The plaintiff’s first affidavit commences by explaining why the plaintiff did not have the opportunity to appear, by audio visual link, before Associate Justice Lansdowne at a directions hearing on 20 June. The plaintiff further states that because of difficulties which he then experienced in having adequate access to computer facilities, he was unable to fulfil the requirements of the directions made by the Associate Justice on that day. In particular, on 1 July 2013 he commenced to work on the unit computer, which was located in a “programs room” in the Banksia Unit, at about 8.45 am. However, at about 9.10 am, Mr Bellamy, the Information Technology officer for the Barwon Prison complex, required the plaintiff to cease work on the computer, since Mr Bellamy had been instructed to remove the computer hard drive in order to conduct an audit on it. The plaintiff advised Mr Bellamy that the computer contained information which was the subject of legal professional privilege. He deleted material which related to his legal proceedings from the hard drive, after first saving it on a disc. Mr Bellamy then removed the hard drive from the unit computer.
The computer was returned to the programs room in the Banksia Unit on 2 July. The plaintiff states that he was refused access to the computer on that day, because the programs room was being used for the Sentence Management Unit (SMU) meeting. On 3 July, the plaintiff was again informed that the programs room was booked for other uses. On 4 July, he had access to the computer for one hour and forty minutes, on 5 July he had access to the computer for two hours, on 6 July he had access to it for less than one hour, and on 7 July he had access to it for two hours.

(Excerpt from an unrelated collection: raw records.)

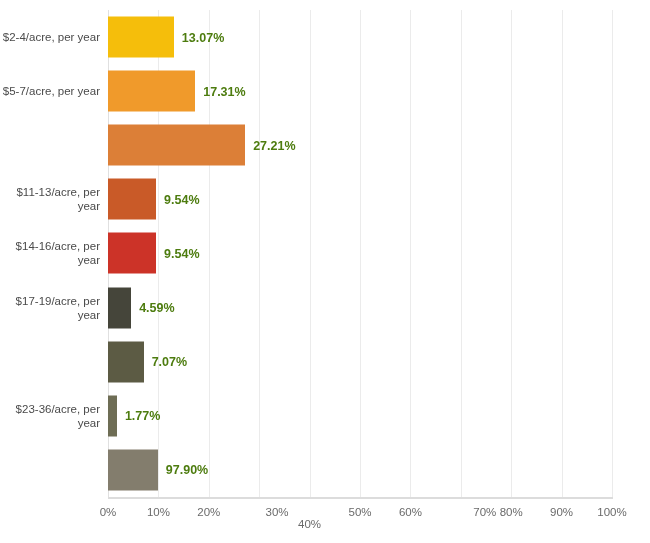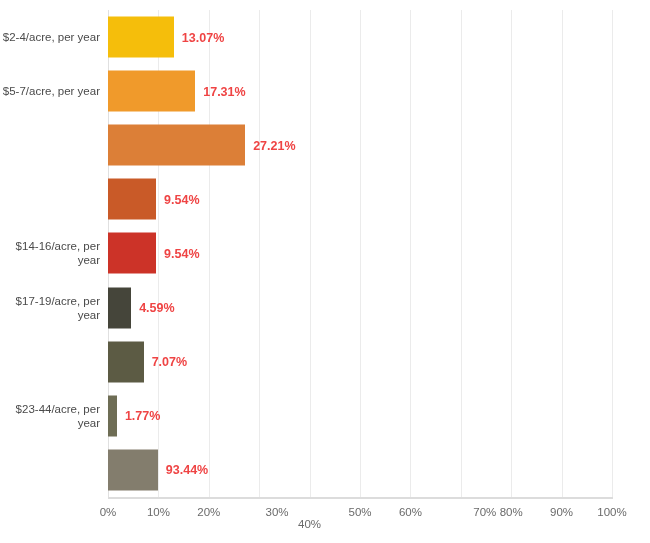"13.07%" .value-label { color: #ef4444 -> #4d7c0f }
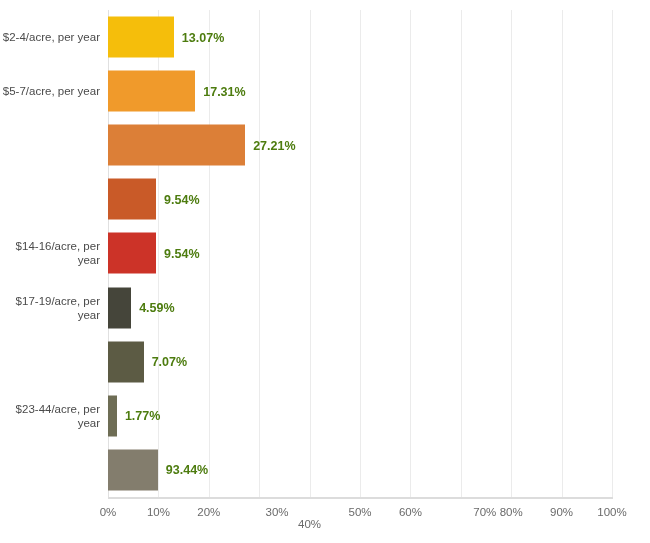"$11-13/acre, per year" div.cat-label { html: none -> <div>$11-13/acre, per year</div> }
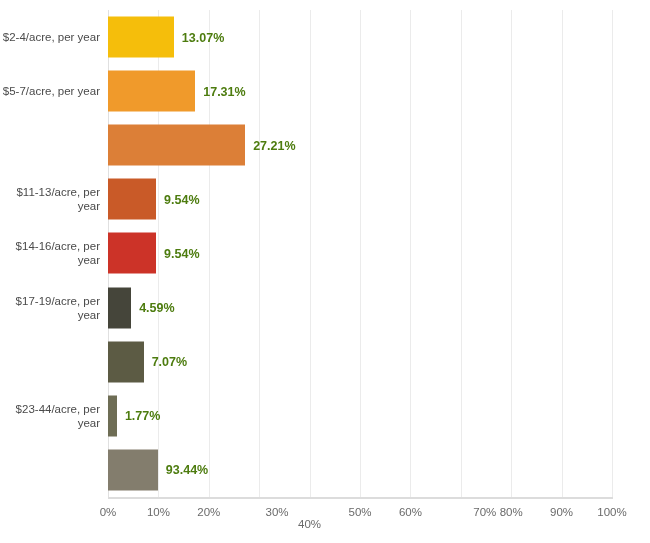"$23-44/acre, per year" div.cat-label { text: $23-44/acre -> $23-36/acre }
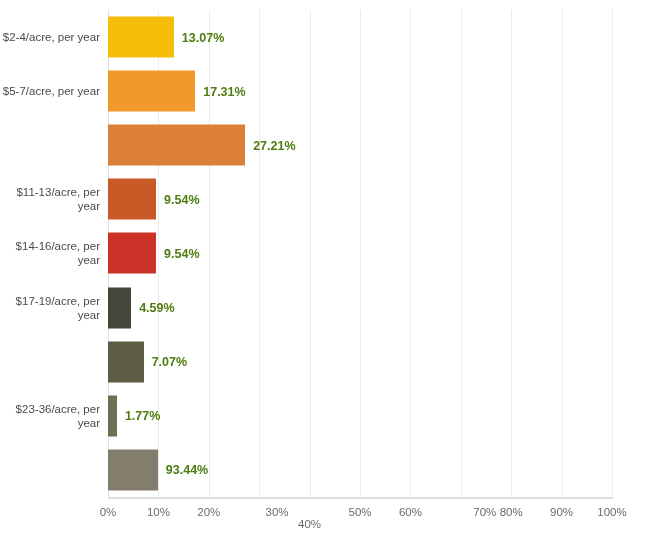"93.44%" div.value-label { text: 93.44% -> 97.90% }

On the next day, 8 July, when the plaintiff commenced to work on the computer, he could not gain access to any file under the heading of “Supreme Court”. As a result, Mr Bellamy attended and attempted to remedy the problem, and to recover the material which had been entered by the plaintiff from the unit hard drive. On the next day, 9 July, Mr Bellamy provided the plaintiff with a disc of the material which he was able to recover. However, none of the information on that disc related to the documents prepared by the plaintiff in response to the order of Associate Justice Lansdowne.

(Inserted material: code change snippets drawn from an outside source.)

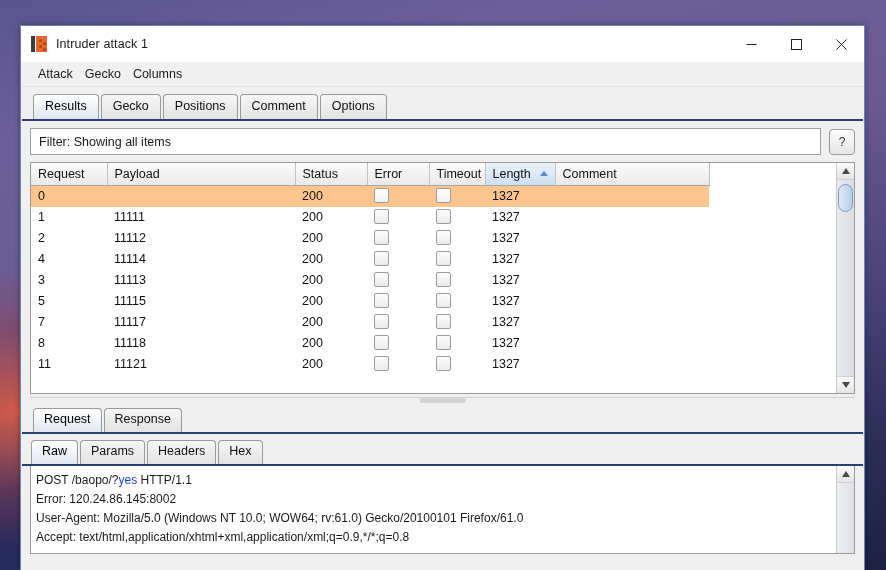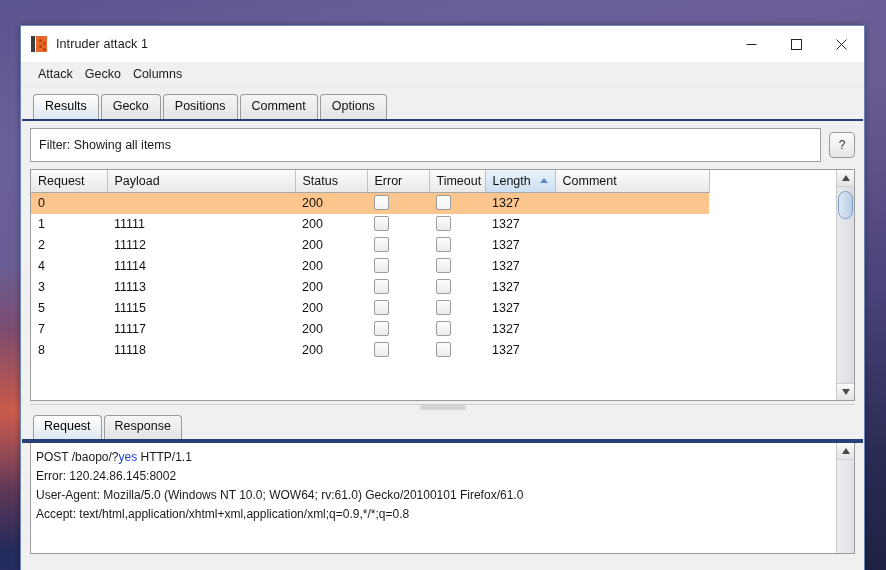"Filter: Showing all items" .filterbar { height: 34px -> 27px }
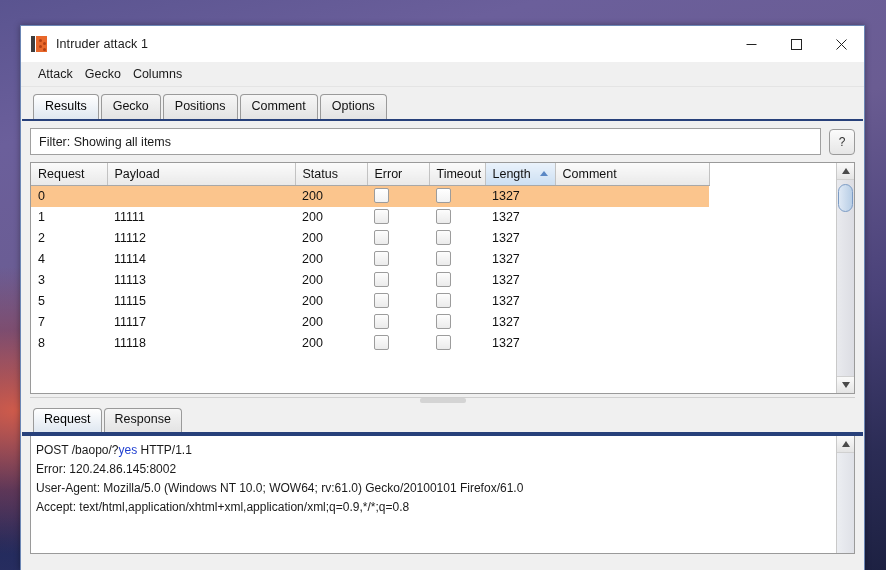"11" tr { html: none -> <tr> <td>11</td> <td>11121</td> <td>200</td> <td><span></span></td> <td><span></span></td> <td>1327</td> <td></td> </tr> }
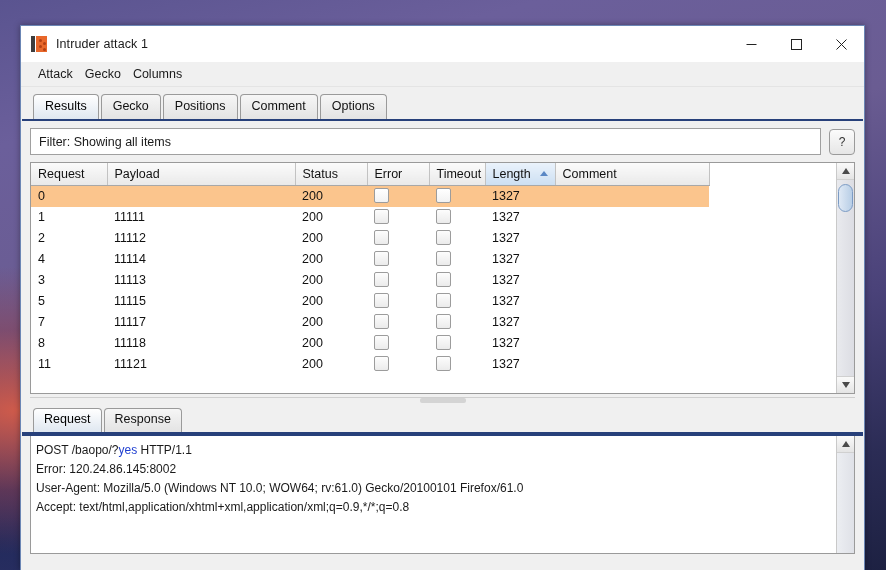"Raw" div.tabstrip { html: none -> <div> <div>Raw</div> <div>Params</div> <div>Headers</div> <div>Hex</div> </div> }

The plaintiff then worked “as diligently as possible” on preparing the relevant legal documents between 8 July and 12 July. However, on 12 July he again found that he could not access any of the discs which he then had in his possession. The problem could not be attended to on that day, because Mr Bellamy was not on duty. On Monday 15 July, Mr Bellamy attended and removed the computer hard drive, in order to attempt to save the material that the plaintiff had prepared for these proceedings. Mr Bellamy was able to recover some of the material, but he was unable to recover a substantial part of it.

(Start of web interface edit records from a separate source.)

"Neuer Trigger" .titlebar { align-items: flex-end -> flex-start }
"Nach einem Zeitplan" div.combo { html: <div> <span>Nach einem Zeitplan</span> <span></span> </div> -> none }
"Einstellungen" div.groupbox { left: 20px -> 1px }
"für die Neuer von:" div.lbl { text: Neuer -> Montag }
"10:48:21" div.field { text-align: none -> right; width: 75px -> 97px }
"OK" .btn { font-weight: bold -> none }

In response to the problem, Mr Bellamy added a special partition on the computer hard drive, so that the plaintiff could save his material on the hard drive, rather than on a floppy disc, and so that the plaintiff could maintain some security over that documentation. The plaintiff was advised by the prison authorities that, notwithstanding the difficulties which he had experienced, he would not be given any additional time to use the computer facilities in order to enable him to comply with the orders made by Associate Justice Lansdowne on 20 June.
In response, the defendants filed an affidavit sworn by Jonathan Howe, the acting general manager of the Barwon Prison complex. Mr Howe deposes that while the plaintiff has been in the Banksia Unit at the prison, he has been granted facilitated access to the Banksia Unit computer, which is located in the programs room for that unit. The computer is normally accessible to prisoners in the Banksia Unit between 9.00 am and 3.30 pm. It is booked by staff on behalf of prisoners, by using a booking register.
Mr Howe further deposed that, after the general manager at the prison, Mr Norman, had received correspondence from the plaintiff concerning his access to computer facilities, staff at the Banksia Unit organised for the plaintiff to have a standing reservation of the unit computer between 8.30 am and 10.30 am daily. Mr Howe set out in his affidavit details of the hours over which the plaintiff had access to the unit computer between 27 June and 28 August. That information was compiled from records kept by prison staff. In summary, Mr Howe deposed that the plaintiff had the following access to the computer:
•Between 27 June and 30 June (inclusive) - 8 hours 55 minutes.
•Between 1 July and 10 July - 17 hours.
•Between 15 July and 31 July - 53.75 hours.
•Between 1 August and 28 August - 78 hours.
Mr Howe referred to a letter sent by the plaintiff dated 26 June 2013, by which the plaintiff sought to lease a computer through the computer lease program operating at the Metropolitan Remand Centre. In response, Mr Norman, by letter dated 27 June, confirmed that the plaintiff had facilitated access to the unit computer, and noted that the computer lease program was not offered at Barwon Prison. The plaintiff was advised that the options available to him were shared access to unit computers, or by applying for an in-cell computer in accordance with the Deputy Commissioner’s instruction. The plaintiff was not permitted to have an overnight “in-cell” use of a computer outside the process set out in that instruction, because the arrangements made for him to access the unit computer were adequate, and it would not be appropriate for him to have access to a computer in his cell overnight.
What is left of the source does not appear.